- Born: Thomas W. Conway March 13, 1840 Ireland
- Died: April 6, 1887 (aged 47) Brooklyn, New York, U.S.
- Occupations: Pastor, U.S. Civil War Chaplain (U.S.A.), Assistant Commissioner of the Freedman's Bureau in Alabama and Louisiana

= Thomas W. Conway =

Reverend Thomas W. Conway (March 3, 1840 – April 6, 1887) was assistant commissioner of the Freedmen Bureau in Alabama and Louisiana during the Reconstruction era that followed the American Civil War. Freedmen's Bureau activities in Louisiana began on June 13, 1865 when the Bureau's commissioner, Oliver O. Howard, appointed Chaplain Thomas W. Conway as the state's assistant commissioner. He published a report for that year, The Freedmen of Louisiana: Final Report of the Bureau of Free Labor, Department of the Gulf, to Major General Canby, Commanding (1865). Another seven assistant commissioners would later hold this office.

==Background==
Conway served as superintendent of freedmen in the Union Army's Department of the Gulf. In that role he tried to organize work which the Army needed done. In April 1865, he was given command of the Freedmen Bureau's Alabama operations as interim Freedmen's Bureau assistant commissioner for the state. Amid the disruption of the closing days of the war, Conway reported on the horrible conditions African Americans faced in the South. Often having left plantations when emancipated, they faced a lack of housing and food, and brutal attacks by angry whites. He appealed for funding from the North.

In May 1865 Conway adopted a set of labor regulations he had drafted for Louisiana while under the authority of Major General Stephen Hurlbut. It was an attempt to set up rules for the new free labor market.

In 1866 Conway wrote to the Chamber of Commerce of the state of New York seeking support for a trip to England. He planned to seek capital investments for cotton cultivation projects which he said would benefit White and Black residents of Louisiana and help calm social tensions. He issued a series of orders regarding abandoned lands, sick refugees and freedmen, as well as other issues under the Freedmen Bureau's purview. Conway supervised the opening of the Abraham Lincoln School on the campus of the University of Louisiana (predecessor to Tulane University), a school for African Americans.

After passage of the Reconstruction Acts of 1867, Conway was no longer assigned to the Freedmen Bureau, but he remained in contact with Howard.
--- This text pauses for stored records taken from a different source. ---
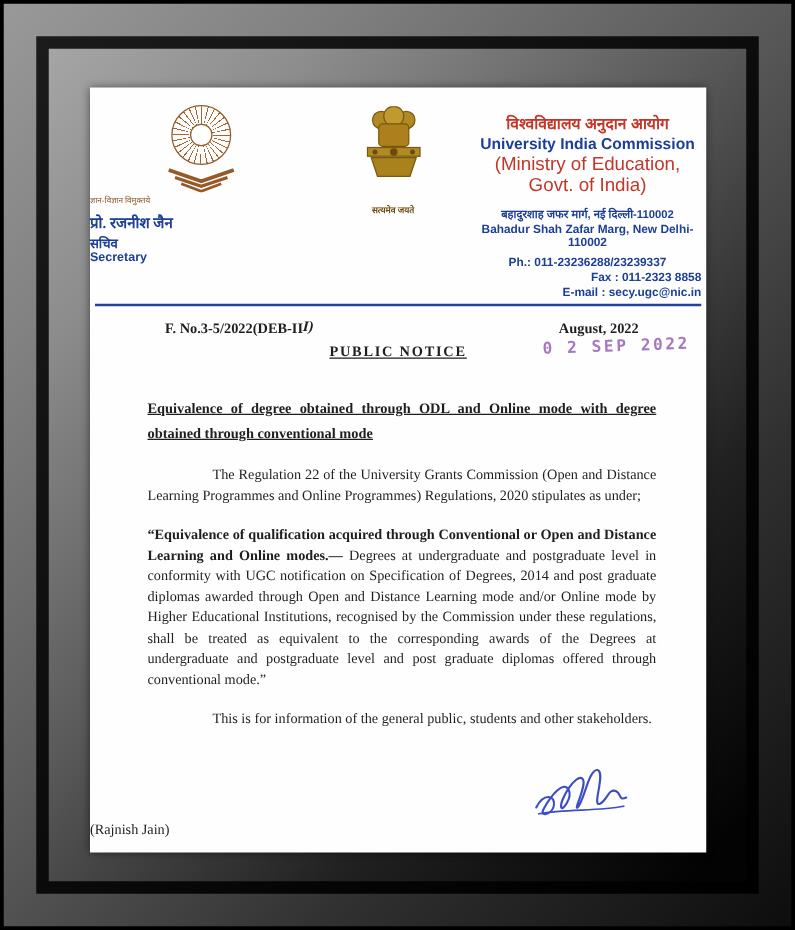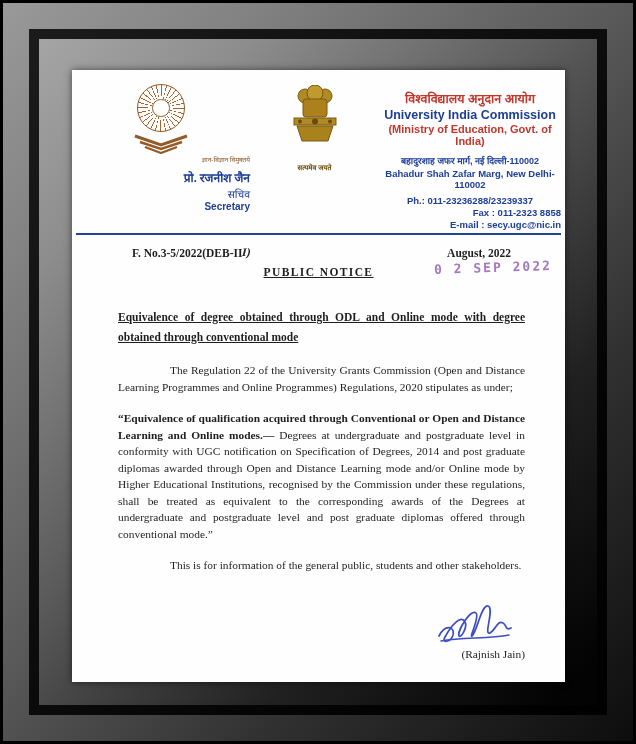--- a/index.html
+++ b/index.html
@@ -48,7 +48,7 @@
   .org-hi { font-size:12.5px; font-weight:bold; color:#c3372b; }
   .org-en { font-size:12.5px; font-weight:bold; color:#1c3e97; margin-top:1px; }
   .min-hi { font-size:9px;  font-weight:bold; color:#c3372b; margin-top:7px; }
-  .min-en { font-size:11px; font-weight:bold; color:#c3372b; margin-top:1px; }
+  .min-en { font-size:15px; font-weight:normal; color:#c3372b; margin-top:1px; }
   .addr-hi { font-size:9px;  font-weight:bold; color:#1c3e97; margin-top:7px; }
   .addr-en { font-size:9.5px; font-weight:bold; color:#1c3e97; margin-top:1px; }
   .contact { font-size:9.5px; font-weight:bold; color:#1c3e97; margin-top:5px; }

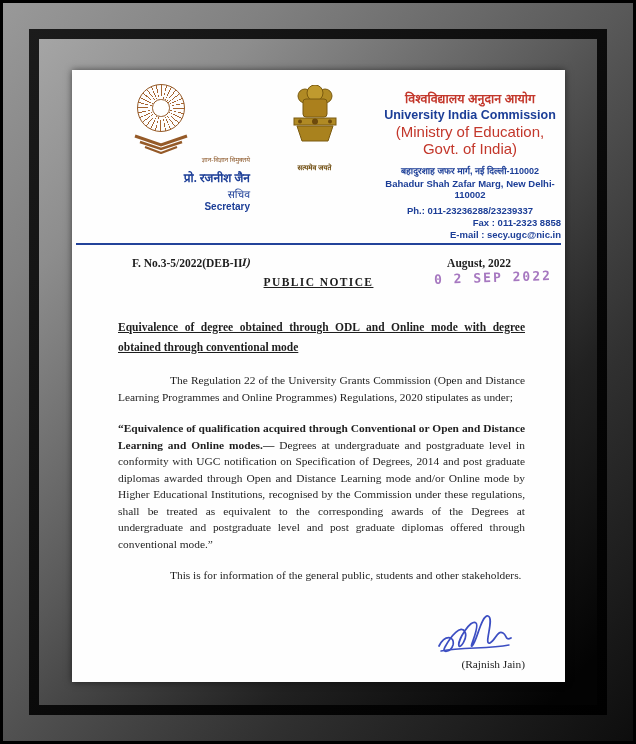--- a/index.html
+++ b/index.html
@@ -22,7 +22,7 @@
 
   
   .doc-header { display:flex; padding-top:14px; }
-  .hdr-left { width:178px; text-align:right; }
+  .hdr-left { width:178px; text-align:left; }
   .hdr-center { flex:1; text-align:center; padding-top:1px; }
   .hdr-right { width:186px; text-align:center; padding:6px 4px 0 0;
     font-family:"Liberation Sans", sans-serif; }

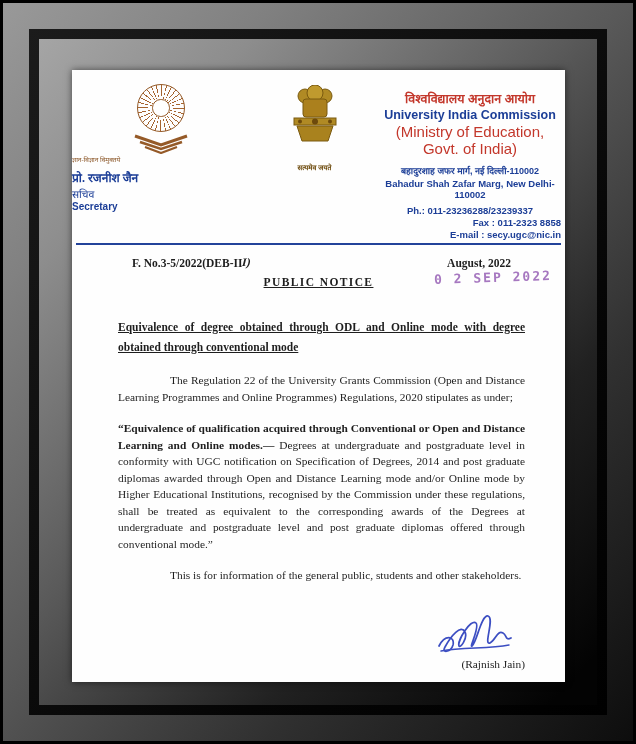--- a/index.html
+++ b/index.html
@@ -36,7 +36,7 @@
   .ugc-motto { font-size:6.5px; color:#8a5526; margin-top:1px; }
 
   .name-hi { font-size:12px; font-weight:bold; color:#1c3e97; margin-top:5px; }
-  .title-hi { font-size:10.5px; font-weight:normal; color:#1c3e97; margin-top:1px; }
+  .title-hi { font-size:10.5px; font-weight:bold; color:#1c3e97; margin-top:1px; }
   .name-en { font-size:12.5px; font-weight:bold; color:#1c3e97; margin-top:6px;
     font-family:"Liberation Sans", sans-serif; }
   .title-en { font-size:10px; font-weight:bold; color:#1c3e97;

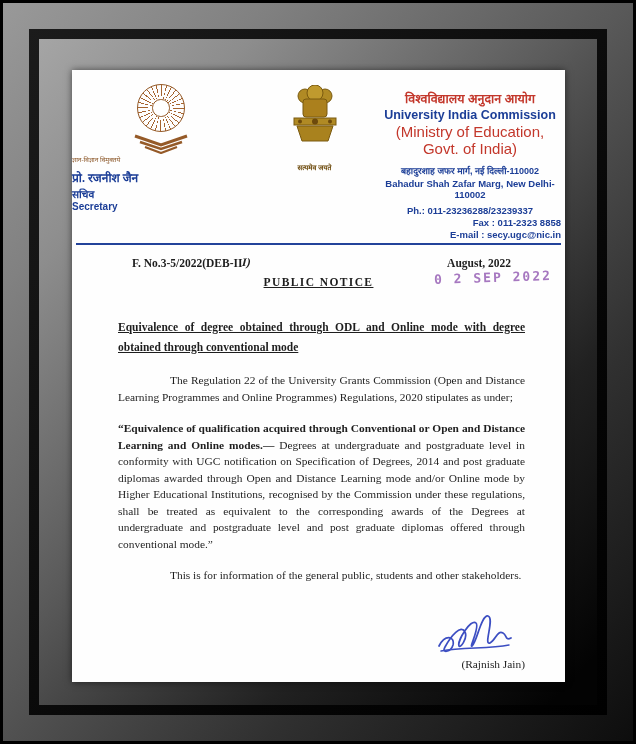--- a/index.html
+++ b/index.html
@@ -75,7 +75,7 @@
   .para.indent { text-indent:52px; }
   .para b { font-weight:bold; }
 
-  .sig-block { margin-top:26px; padding-right:40px; text-align:right; }
+  .sig-block { margin-top:26px; padding-right:50px; text-align:left; }
   .sig-svg { display:block; margin-left:auto; margin-right:6px; }
   .sig-name { font-size:11.4px; margin-top:0; }
 </style>

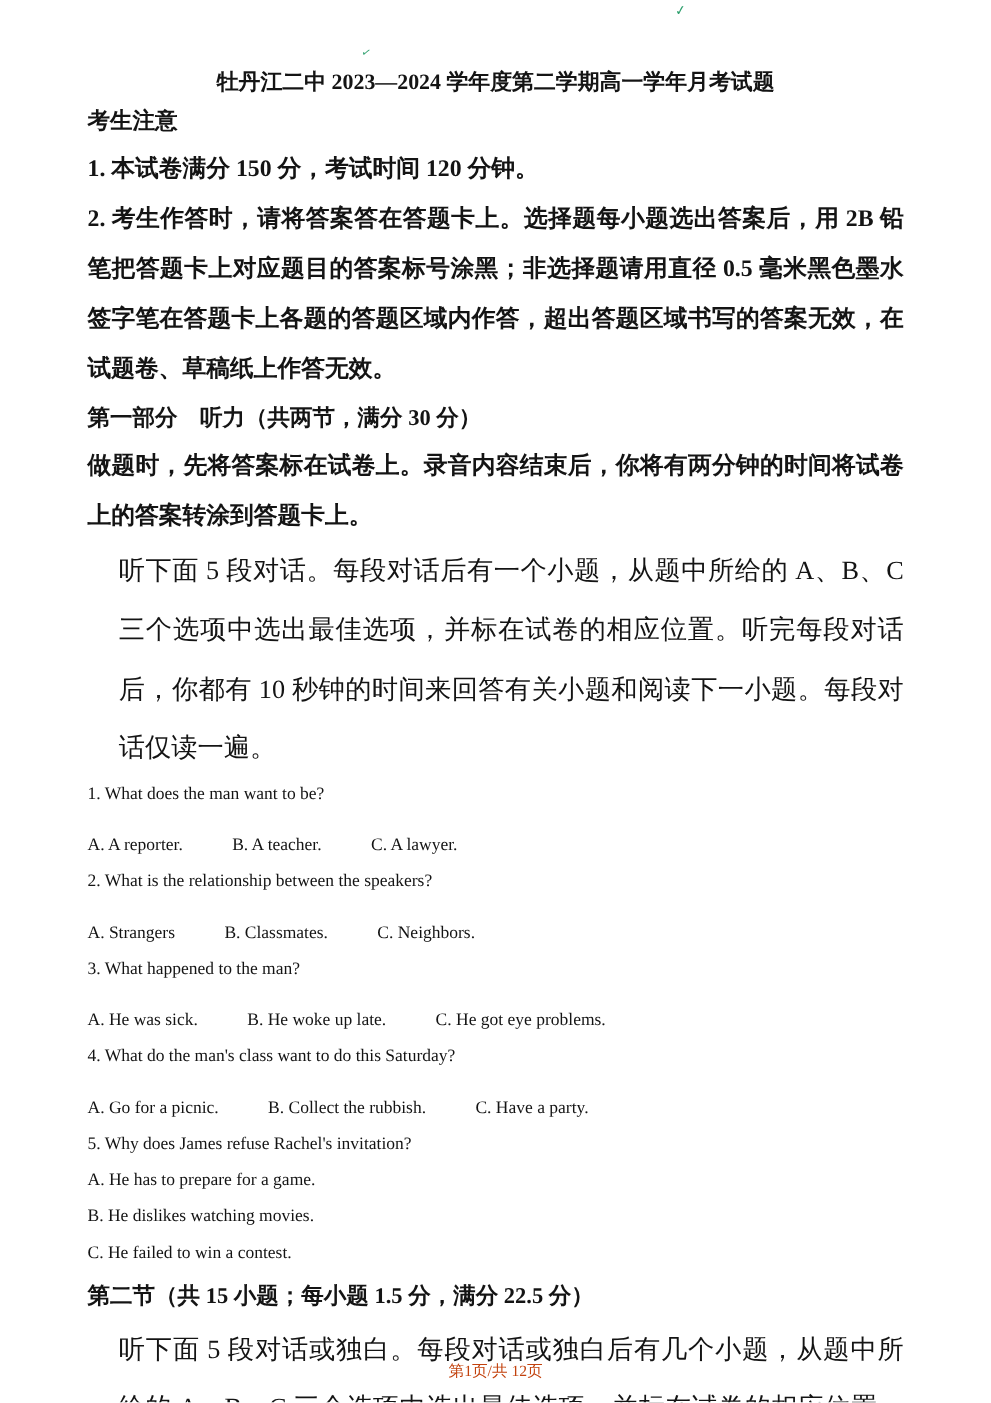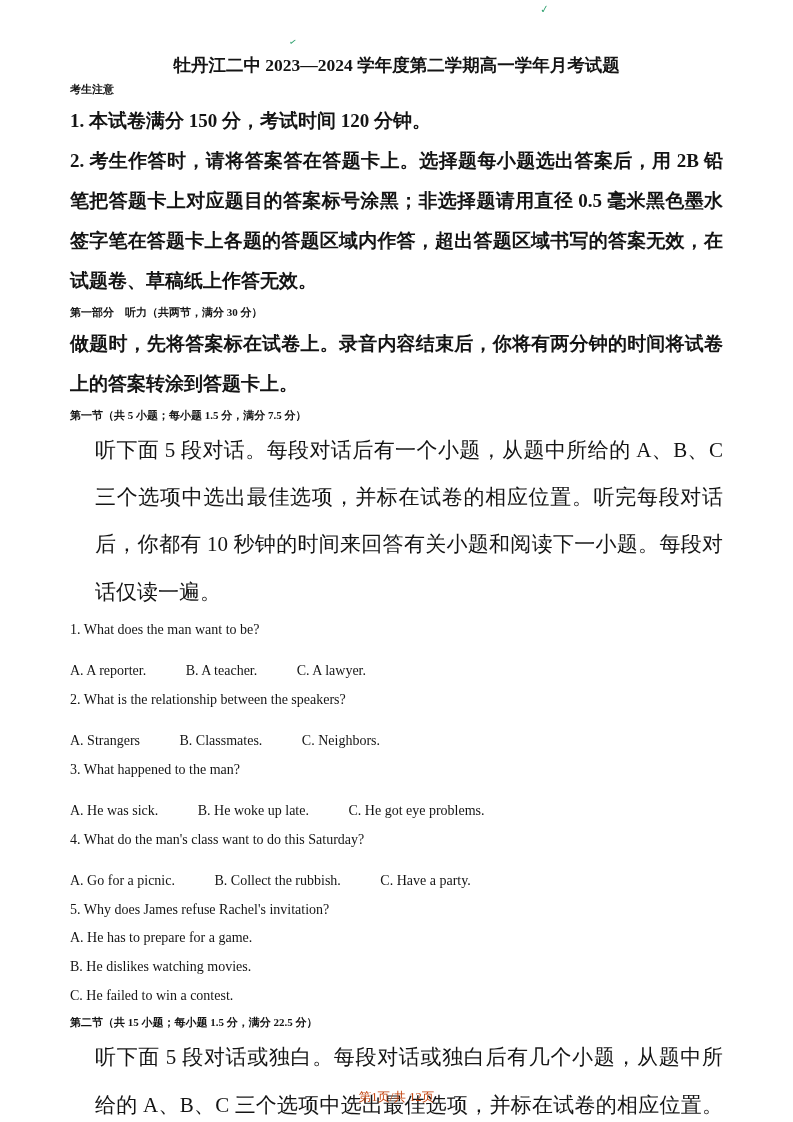--- a/index.html
+++ b/index.html
@@ -36,7 +36,7 @@
     text-align:justify;
   }
   .zh-heading{
-    font-size:11px;
+    font-size:18px;
     font-weight:700;
     line-height:2.1;
   }

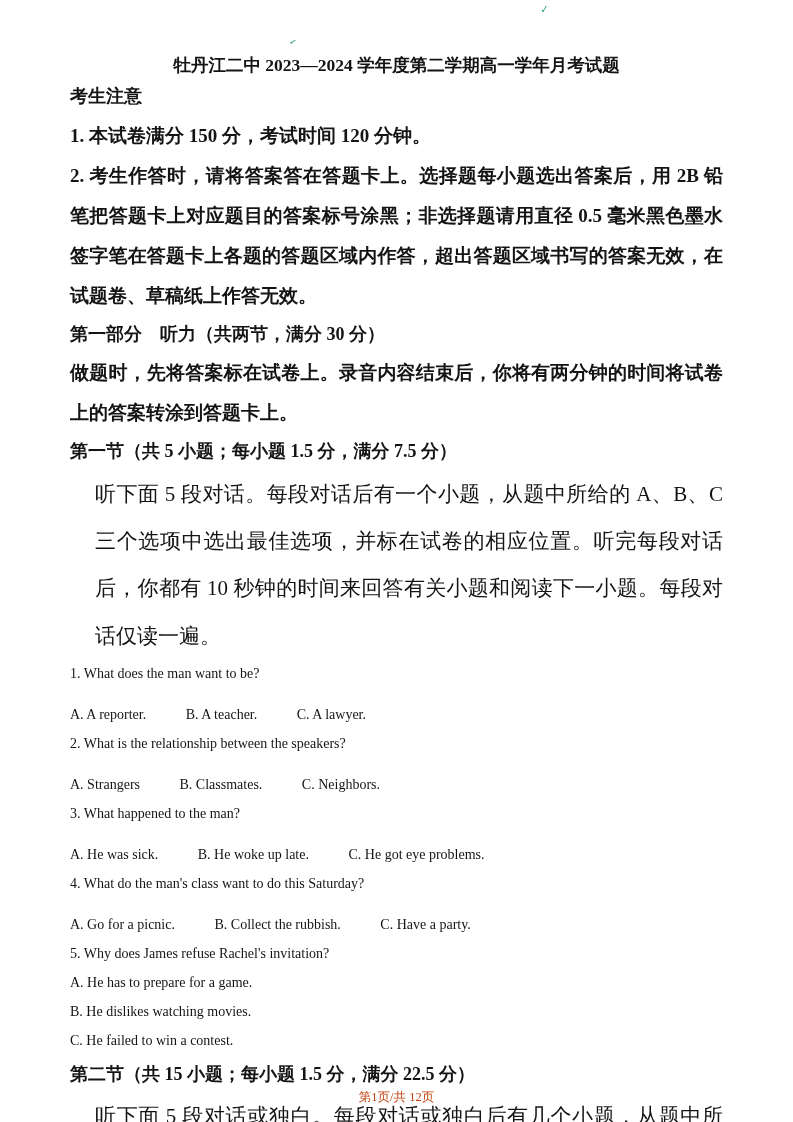--- a/index.html
+++ b/index.html
@@ -92,7 +92,6 @@
   <p class="zh-heading">第一部分　听力（共两节，满分 30 分）</p>
   <p class="zh-b">做题时，先将答案标在试卷上。录音内容结束后，你将有两分钟的时间将试卷上的答案转涂到答题卡上。</p>
 
-  <p class="zh-heading">第一节（共 5 小题；每小题 1.5 分，满分 7.5 分）</p>
   <p class="instructions">听下面 5 段对话。每段对话后有一个小题，从题中所给的 A、B、C 三个选项中选出最佳选项，并标在试卷的相应位置。听完每段对话后，你都有 10 秒钟的时间来回答有关小题和阅读下一小题。每段对话仅读一遍。</p>
 
   <div>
He had introductory letters from Hulbert for a tour of Bureau activities in the South. He reported on assistance that the Bureau and its officials were providing to the Union League.

Conway was involved in Republican Party organizing in Louisiana during the Reconstruction era. In the contentious state elections for 1868, he supported Henry C. Warmoth for governor, who was a white Northerner considered a "carpetbagger" by some Republicans in the state. Conway criticized Dr. Louis Charles Roudanez of New Orleans, who published The New Orleans Tribune. Roudanez was part of the community of men who had been free people of color before the war, and he had been educated in Paris and at top American schools for his medical degree. The Tribune was the first daily black newspaper in the United States; it strongly supported the Republican Party and promoted the franchise for all African Americans. Roudanez supported local candidates over those from the North.

Conway lobbied in Washington, D.C., with the national party to switch from Roudanez's paper to the Republican, which supported Warmoth, as the party's official journal.